Ibnu Qudamah al-Maqdisi dalam Mukhtashar Minhajul Qashidin menegaskan bahwa dosa kecil bisa menjadi besar gara-gara beberapa sebab, di antaranya:
✅ Pertama, dosa tersebut dilakukan secara terus menerus. Rasulullah ﷺ bersabda,
“Tidak ada dosa kecil jika dilakukan terus menerus (tidak ditaubati), dan tidak ada dosa besar jika di-istighfari (ditobati).” (HR. Ad-Dailami)
Dosa besar yang telah berhenti memiliki peluang yang lebih besar untuk diampuni daripada dosa kecil yang terus dilakukan. Ibaratnya seperti tetesan air jika terjadi secara terus menerus, maka air tersebut bisa melubangi batu. Namun, jika misalnya air dalam volume besar ditumpahkan dengan sekaligus ke atas batu, maka tidak akan berpengaruh apa-apa terhadap keutuhan batu tersebut.
Karena itulah, Rasulullah ﷺ bersabda,
“Dan, ketahuilah sesungguhnya amal baik yang paling disukai oleh Allah adalah yang paling bertahan lama, meskipun amal tersebut hanya sedikit.” (HR. Muslim)
Dalam hal kebaikan, amal sedikit yang terus menerus masih lebih baik daripada amal besar tapi terputus. Sebab, apa yang dilakukan secara terus menerus akan melekat menjadi karakter dalam jiwa manusia. Karakter terbentuk melalui kebiasaan, bukan melalui hal-hal yang bersifat sporadis. Begitu pula amal buruk. Keburukan yang dilakukan secara terus menerus, meskipun kecil, maka akan melekat menjadi karakter yang berpotensi mengendalikan jiwa manusia.
✅ Kedua, dosa yang dianggap kecil. Anggapan kecil terhadap sebuah dosa menandakan bahwa orang tersebut tidak menjaga etikanya kepada Allah. Dalam petuah sufi disebutkan, “Jangan kau berpikir seberapa kecil kesalahan yang kau lakukan, tapi pikirkanlah betapa Maha Besar Tuhan yang engkau durhakai.”

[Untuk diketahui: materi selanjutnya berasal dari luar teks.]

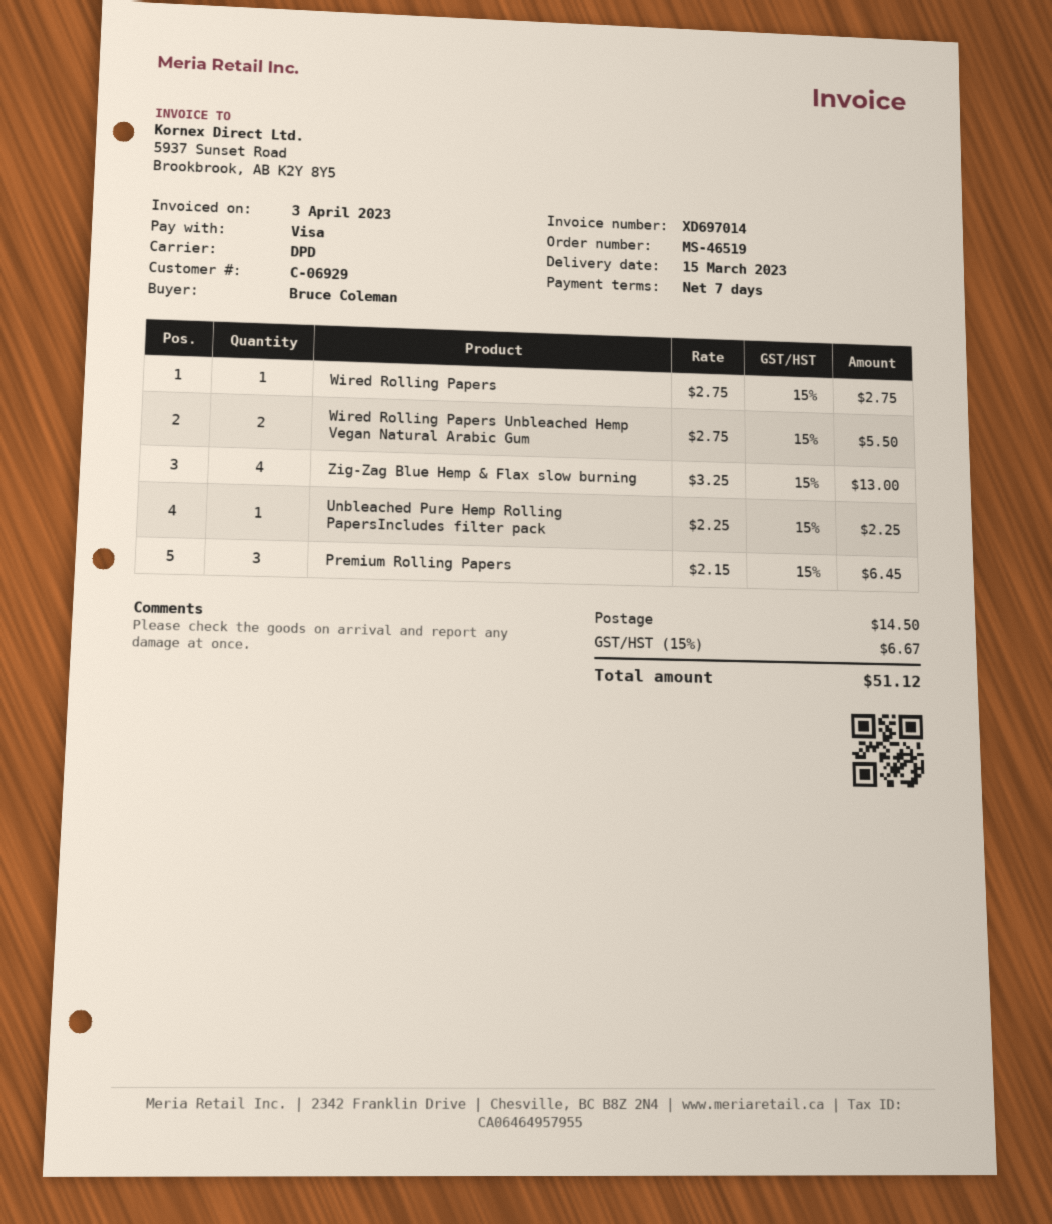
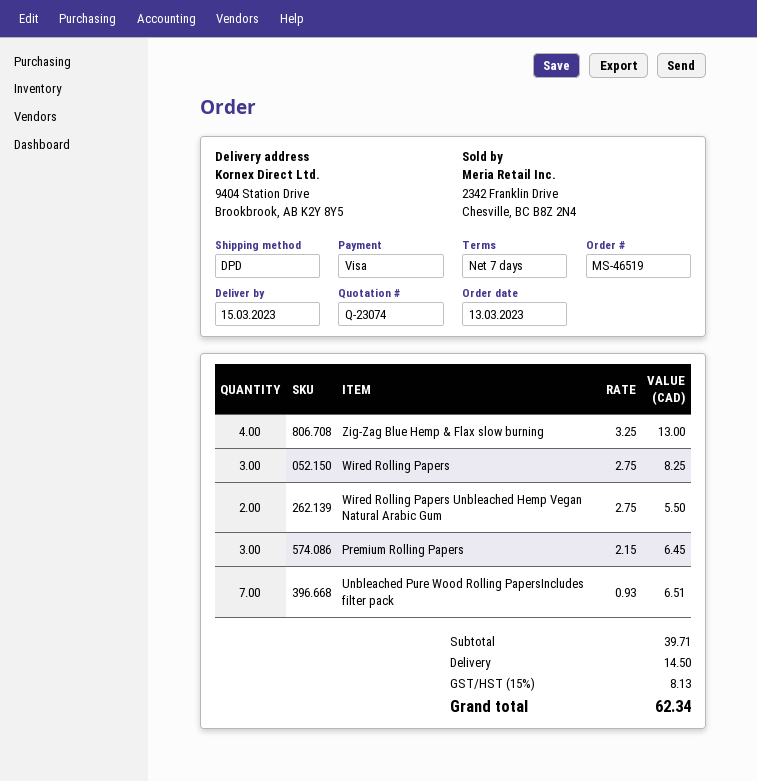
Wired Rolling Papers: 1 x 2.75 = 2.75 -> 3 x 2.75 = 8.25
Unbleached Pure Hemp Rolling PapersIncludes filter pack: 1 x 2.25 = 2.25 -> none
Unbleached Pure Wood Rolling PapersIncludes filter pack: none -> 7 x 0.93 = 6.51
tax: 15% = 6.67 -> 15% = 8.13
total: 51.12 -> 62.34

Sayyidina Abdullah bin Mas’ud berkata,
“Orang yang mukmin (orang yang kuat imannya) melihat dosa-dosanya seolah-olah dia berada di lereng gunung, dia sangat khawatir gunung tersebut runtuh kepadanya. Sedangkan orang bejat (fasik) melihat dosa-dosanya seperti lalat yang hinggap di hidungnya. Lalu, dia berkata: Cukup begini (cukup mengibaskan tangan untuk mengusir lalat tersebut).”

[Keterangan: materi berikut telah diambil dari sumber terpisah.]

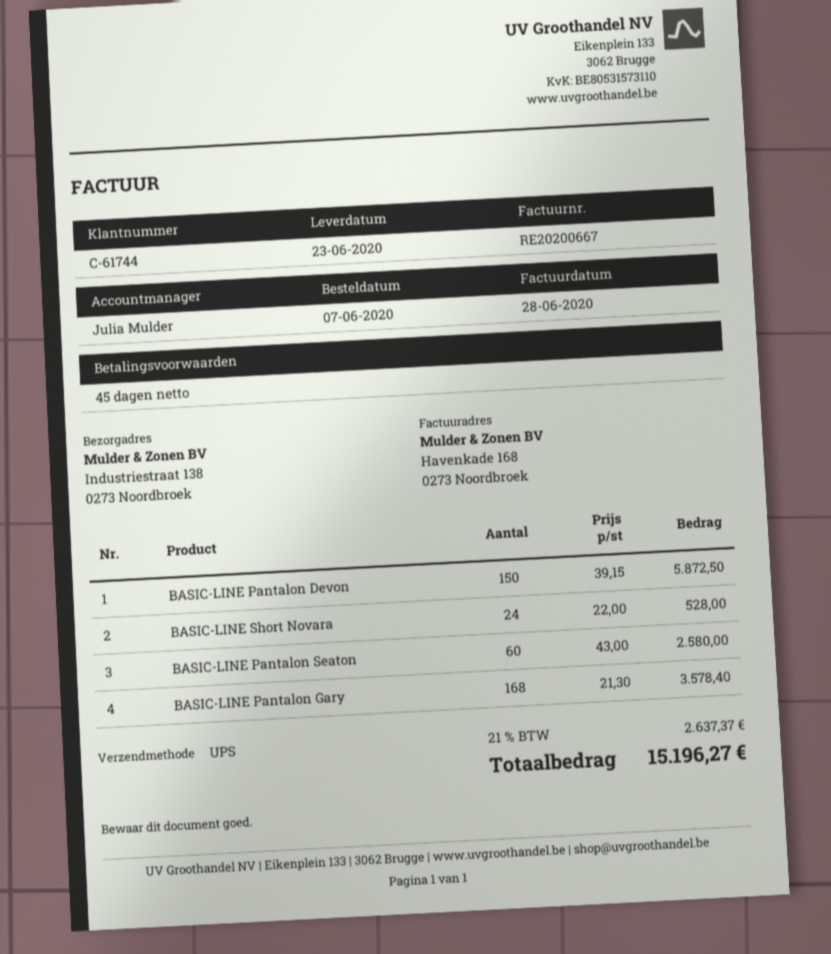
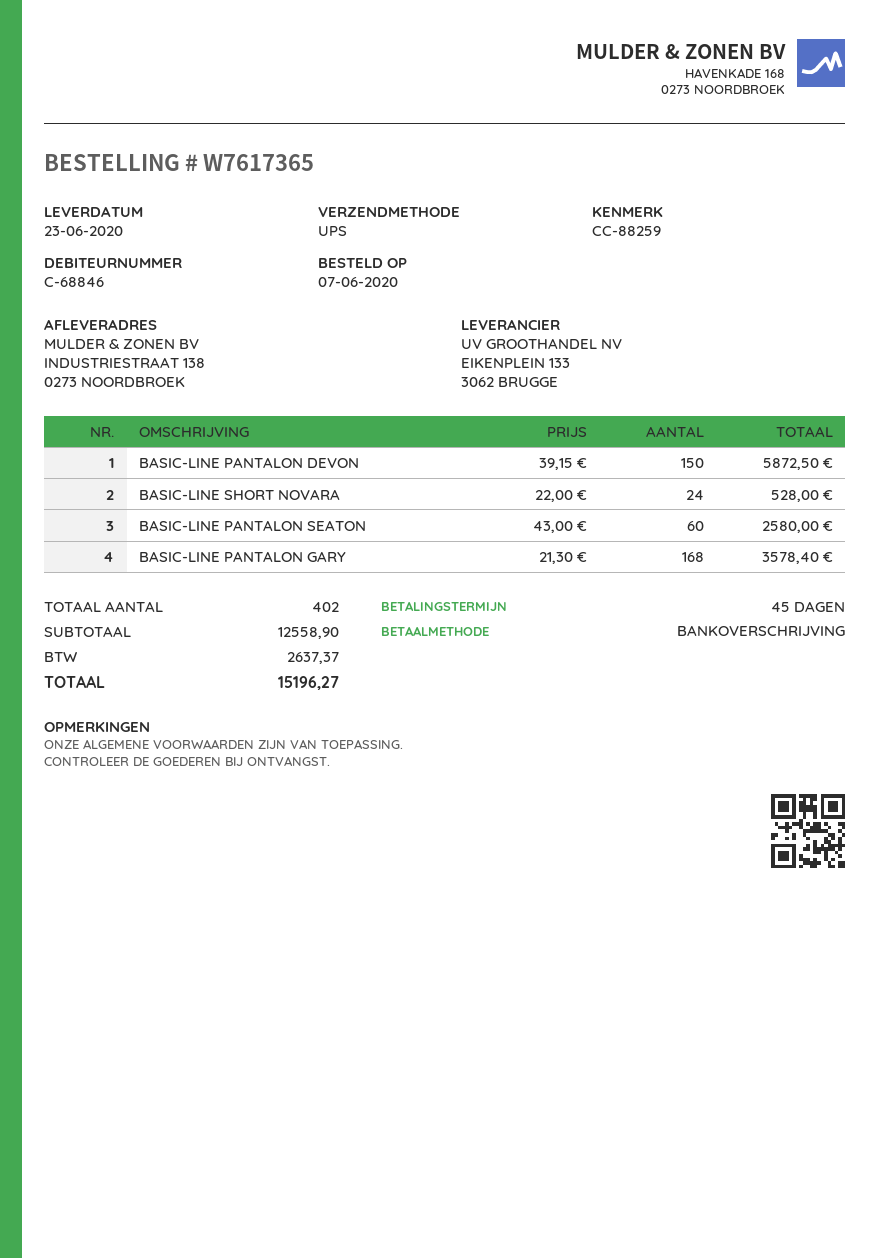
customer number: C-61744 -> C-68846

Anggapan kecil terhadap sebuah dosa menandakan bahwa pelakunya sudah terbiasa dengan dosa tersebut. Anggapan dan persepsi yang salah semacam ini memiliki akibat yang lebih fatal daripada perbuatan dosa itu sendiri, sebagaimana kesalahan akidah lebih fatal daripada kesalahan amal.
Oleh karena itu, Sayyidina Anas bin Malik menyatakan, “Kalian melakukan beberapa kesalahan yang dalam pandangan kalian lebih kecil daripada rambut, padahal pada masa Rasulullah dulu, kami menganggapnya sebagai dosa yang sangat berbahaya.”
Semakin benci hati seseorang terhadap perbuatan dosa, maka semakin berat dosa tersebut di matanya. Sebaliknya, semakin suka seseorang terhadap perbuatan dosa, maka semakin remeh pula dosa itu di matanya.
✅ Ketiga, perasaan senang apalagi bangga terhadap dosa. Orang yang berbuat dosa seraya tertawa dan bangga jelas tidak sama dengan orang yang berbuat dosa seraya menangis karena menyesali. Kebanggaan terhadap dosa merupakan hal yang sangat lumrah terjadi, padahal hal itu sangatlah berbahaya, karena secara tidak langsung dia telah
(1) menghina ajaran Allah,
(2) menganggap baik perbuatan dosa tersebut, dan
(3) mengajak orang lain untuk meniru apa yang dilakukannya.
✅ Keempat, melakukan dosa secara terang-terangan. Ketika seseorang melakukan dosa secara terang-terangan, maka lambat laun masyarakat akan menganggap dosa tersebut sebagai hal biasa. Akibatnya, hilanglah beban moral dan perasaan malu masyarakat dalam melakukan dosa tersebut.
✅Kelima, melakukan dosa di tempat atau di waktu-waktu mulia. Dosa yang dilakukan di masjid atau dilakukan pada waktu bulan Ramadhan menyebabkan dosa tersebut menjadi semakin berat karena ada unsur melanggar kehormatan masjid dan bulan suci.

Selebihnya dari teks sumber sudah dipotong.